Saturday, March 3, 2012

News and Events - 04 Mar 2012




02.03.2012 11:04:00

DOMINIC COYLE

Blockbuster drugs coming off patent will knock a major hole in our export figures and tax revenues

PHARMACEUTICALS HAVE been a driving force for Ireland’s export success in recent years. Even through the darkest days of our financial collapse and recession, the sector, dominated by the large multinational players, continued to deliver export growth and a glimmer of hope of economic recovery.

However, the most recent trade figures point to a looming problem for the Government. Reporting a 9 per cent fall in exports in December, the Central Statistics Office was unusually frank and detailed in stating that “a substantial part of the decline in the value of exports was due to a high value product in the chemicals and related products sector coming off patent”.

The drug is Lipitor, Pfizer’s blockbuster cholesterol lowering therapy and the world’s best-selling drug in recent years, accounting for revenues of $10.7 billion in 2010. Pfizer’s Cork plant produces 100 per cent of the company’s global requirements for the active pharmaceutical ingredient in the drug and a significant portion of the finished tablets.

Coming off patent will knock a major hole in the future revenues Pfizer can expect to get from the drug as generic competition kicks in. As a rule, loss of patent protection can hit the value of sales by anything between 40 and 70 per cent over time – and not much time at that.

For Ireland, the concern in the December figures was that, for now, generic competition to Lipitor is limited. If that was enough to skew the export figures so dramatically, the worry is what damage future, more intense competition will do to our trade balance.

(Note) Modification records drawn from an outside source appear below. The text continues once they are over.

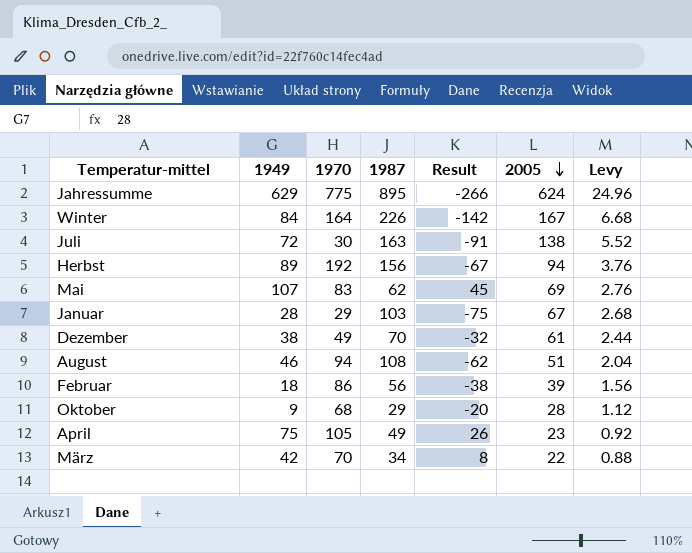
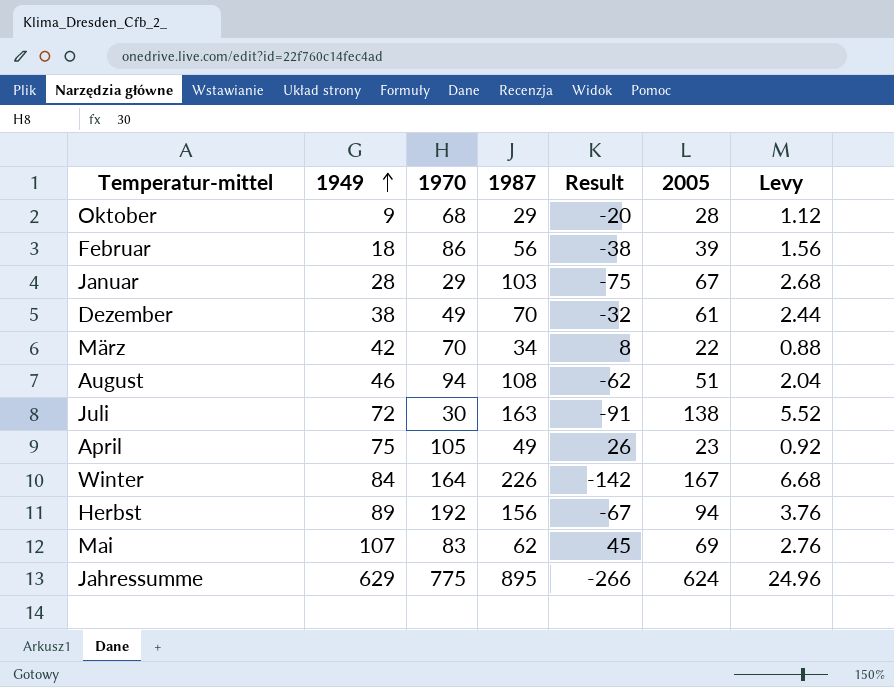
row order: 2005 descending -> 1949 ascending

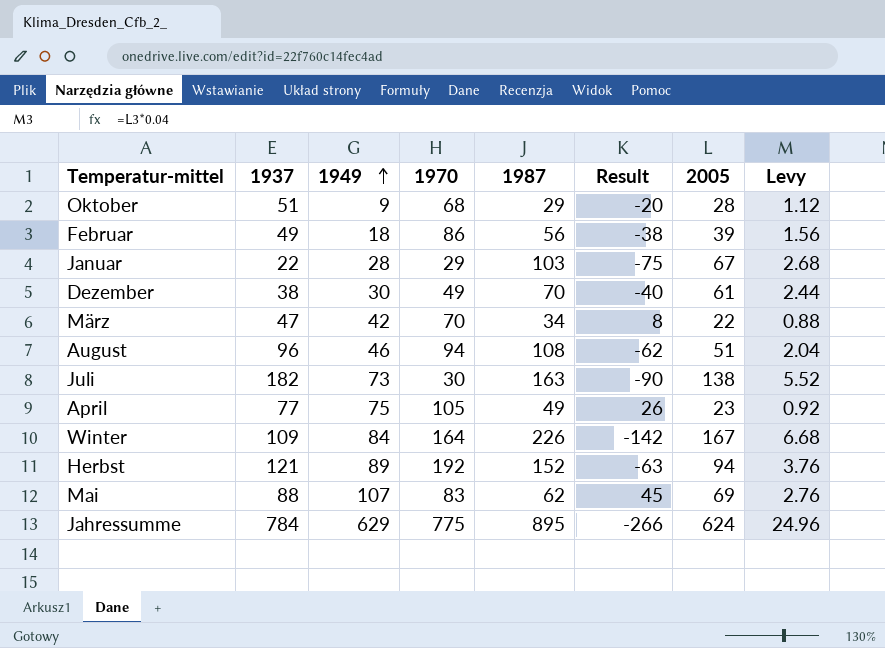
column 1937 | position: none -> 2
Dezember | 1949: 38 -> 30
Dezember | Result: -32 -> -40
Juli | 1949: 72 -> 73
Juli | Result: -91 -> -90
Herbst | 1987: 156 -> 152
Herbst | Result: -67 -> -63

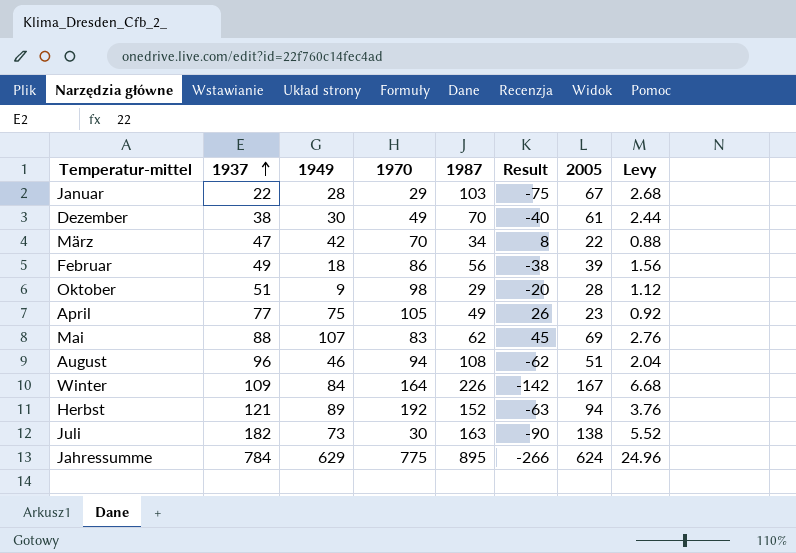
row order: 1949 ascending -> 1937 ascending
Oktober | 1970: 68 -> 98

And Lipitor is just one of a number of key drugs in which Ireland has a commercial interest and which are coming off patent. Chris van Egeraat, a lecturer in economic geography at NUI Maynooth, says seven of the 10 largest-selling drugs worldwide which are losing patent protection are currently produced in Ireland. They include the best-selling drug worldwide in 2010 after Lipitor; Sanofi/Bristol Myers Squibb’s blood clotting treatment Plavix, with sales of $9.43 billion. It comes off patent in May.

Globally, it is estimated that as much as $100 billion in sales will be lost to drug companies between 2009 and 2014 as a result of drugs coming off patent. Expected pipeline delivery in terms of market revenue over the same time amounts to about $30 billion, Dr van Egeraat says.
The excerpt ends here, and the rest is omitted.